Brillantes variations britanniques au Festival de Colmar, avec Ed Lyon

Xl_53839368292_d2fbdb76b4_o © FIC - Bertrand Schmitt

Après une soirée d’ouverture royale vendredi, le Festival international de Colmar se poursuivait tout le weekend, entre masterclass, concert matinal autour du violon, un autre dans l’après-midi avec le Quatuor Modigliani, et enfin une autre grande soirée cette fois-ci autour de « variations britanniques » entre Benjamin Britten et Edward Elgar. Nous retrouvions pour l’occasion Alain Altinoglu toujours à la tête de l’Orchestre symphonique de la Monnaie, accompagnant cette fois-ci le ténor Ed Lyon et accueillant le cor de Jean-Pierre Dassonville.
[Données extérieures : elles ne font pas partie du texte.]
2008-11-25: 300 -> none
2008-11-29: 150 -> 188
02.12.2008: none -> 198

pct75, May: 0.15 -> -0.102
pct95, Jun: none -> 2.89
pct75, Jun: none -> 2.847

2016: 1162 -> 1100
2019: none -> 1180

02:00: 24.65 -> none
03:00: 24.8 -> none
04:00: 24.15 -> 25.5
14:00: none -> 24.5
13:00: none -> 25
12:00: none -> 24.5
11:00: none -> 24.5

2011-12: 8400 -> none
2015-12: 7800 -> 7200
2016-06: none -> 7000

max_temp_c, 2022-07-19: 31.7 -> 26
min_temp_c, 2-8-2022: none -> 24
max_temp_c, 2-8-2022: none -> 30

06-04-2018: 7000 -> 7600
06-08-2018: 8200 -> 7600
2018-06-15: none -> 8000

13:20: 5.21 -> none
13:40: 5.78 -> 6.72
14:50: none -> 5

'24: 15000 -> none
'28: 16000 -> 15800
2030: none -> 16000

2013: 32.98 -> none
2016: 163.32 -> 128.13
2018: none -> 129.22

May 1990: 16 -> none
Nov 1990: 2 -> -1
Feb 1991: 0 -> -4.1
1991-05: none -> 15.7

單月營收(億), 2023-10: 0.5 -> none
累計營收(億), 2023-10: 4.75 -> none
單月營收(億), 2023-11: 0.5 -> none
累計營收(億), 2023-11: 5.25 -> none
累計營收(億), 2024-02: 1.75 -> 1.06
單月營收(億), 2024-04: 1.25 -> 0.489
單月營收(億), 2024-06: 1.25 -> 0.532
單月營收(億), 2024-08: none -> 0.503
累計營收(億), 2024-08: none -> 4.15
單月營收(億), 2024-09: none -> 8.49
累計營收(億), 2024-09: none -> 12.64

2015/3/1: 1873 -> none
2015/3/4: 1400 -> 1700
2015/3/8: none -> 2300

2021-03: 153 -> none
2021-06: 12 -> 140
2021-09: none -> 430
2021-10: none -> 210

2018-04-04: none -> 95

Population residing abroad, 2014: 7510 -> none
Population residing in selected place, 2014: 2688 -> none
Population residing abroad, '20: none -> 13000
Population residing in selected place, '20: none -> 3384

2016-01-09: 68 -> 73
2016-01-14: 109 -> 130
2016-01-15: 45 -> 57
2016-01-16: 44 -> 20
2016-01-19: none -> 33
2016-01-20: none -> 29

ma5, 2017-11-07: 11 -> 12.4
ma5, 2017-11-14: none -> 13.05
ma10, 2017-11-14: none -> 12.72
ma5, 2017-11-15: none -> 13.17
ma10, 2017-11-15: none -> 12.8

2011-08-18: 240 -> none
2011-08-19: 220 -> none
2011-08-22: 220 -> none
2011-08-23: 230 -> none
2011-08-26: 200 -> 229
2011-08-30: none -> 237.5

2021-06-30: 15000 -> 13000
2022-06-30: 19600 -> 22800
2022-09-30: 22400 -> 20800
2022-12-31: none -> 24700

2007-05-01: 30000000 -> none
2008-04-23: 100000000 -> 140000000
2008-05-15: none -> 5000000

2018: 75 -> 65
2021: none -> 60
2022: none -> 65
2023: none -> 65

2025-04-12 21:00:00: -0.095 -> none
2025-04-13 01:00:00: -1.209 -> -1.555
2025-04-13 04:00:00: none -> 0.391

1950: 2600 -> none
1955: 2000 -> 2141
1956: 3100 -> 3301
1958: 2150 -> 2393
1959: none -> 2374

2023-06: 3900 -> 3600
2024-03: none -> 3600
C’est néanmoins par la relativement brève Ouverture de The Tempest de Thomas Adès que débutait la soirée. Cette « page d’une puissance torrentielle » traduit avec art la tempête dont il est question, tandis que l’orchestre la magnifie, l’exulte et l’exalte. On est donc particulièrement saisi par la brièveté de l’Ouverture d’environ cinq minutes seulement, alors que nous étions embarqués dans ces bourrasques et ces déferlements.

La partie vocale de la soirée arrive donc assez rapidement, avec la Sérénade pour ténor, cor et cordes de Britten, un cycle qui « tisse un drame complexe à partir des échanges du chanteur avec des instrumentistes, et tout particulièrement avec le cor solo ». C’est d’ailleurs ce dernier qui a le premier et le dernier mot (le Prologue et l’Epilogue). On ne peut que saluer Jean-Pierre Dassonville, qui se prête avec brio à l’exercice de cette partition difficile, avec notamment des aigus notables, un nuancier et des couleurs cuivrées exceptionnelles, ou encore un final depuis la crypte, offrant un son proche de l’onirisme et un souffle ténu qui s’accroche à nous du bout de la note.


Jean-Pierre Dassonville et Ed Lyon, Festival de Colmar 2024 © FIC - Bertrand Schmitt

De son côté, Ed Lyon s’avère musicalement très expressif : la voix permet de transmettre une palette d’émotions, de sentiments, de couleurs et d’intentions. La voix s’élève avec beauté dès la Pastorale, puis la nuit resplendit et trouve écho dans la musique lors de la Nocturne. Suivent. Elegy et Dirge, avec des aigus tout bonnement aériens, une gradation et une montée avec l’orchestre notables, avant l’Hymn et le Sonnet du cycle. Le ténor s’avère musicalement expressif, avec une ligne de chant maîtrisée et fluide. Elle ne s’éparpille pas dans la projection et s’allie à l’orchestre comme le cœur et l’âme dans un seul et même corps.

Enfin, après l’entracte, le programme propose les Variations Enigma d’Edward Elgar. Créées en 1899 à Londres, ces Variations « enchaînent les paysages musicaux les plus variés » pour le plus grand plaisir de l’auditeur qui aime à se perdre dans cette énigme et dans le thème enivrants de L’istesso tempo « C.A.E. ». Les différents mouvements qui se succèdent permettent aux cordes de l’Orchestre symphonique de la Monnaie de particulièrement briller. Le son est grandiose et donne l’impression d’un seul et même violon, immense – une sorte de « métaviolon » – comme un poumon d’orchestre : il gonfle, respire, donne l’élan d’énergie vitale à l’origine de chaque inspiration. On est subjugué par cette homogénéité qui ne prive pas l’individualité des instrumentistes. La musique s’élève pleinement, et peut-être plus notablement encore dans l’Allegretto « W.N. » Alain Altinoglu tire le meilleur de cet orchestre extraordinaire, et obtient des pianissimi absolument superbes, dignes des plus belles louanges. Le finale est magistral, d’une puissance maîtrisée qui emporte tout sur son passage, à commencer par l’adhésion pleine et entière du public face à ce programme pour le moins original.


Festival de Colmar 2024 © FIC - Bertrand Schmitt

Face à l’enthousiasme de la salle, Alain Altinoglu toujours à la tête de l’Orchestre symphonique de la Monnaie propose en bis le célèbre Pomp and Circumstance d’Elgar, qui sera donné le lendemain matin lors du flash mob organisé dans le cadre du festival. Une interprétation qui se conclura par une standing ovation du public.

Si les titres du programme britannique n'étaient peut-être pas les plus parlants pour un public de festival néophyte, ils ont le mérite de justement le guider vers des découvertes enivrantes et inattendues, portées avec brio par l’ensemble des artistes – incluant chaque musicien de l’orchestre remarquable présent ces deux soirées, dont l’un des altistes qui donnait là son ultime concert.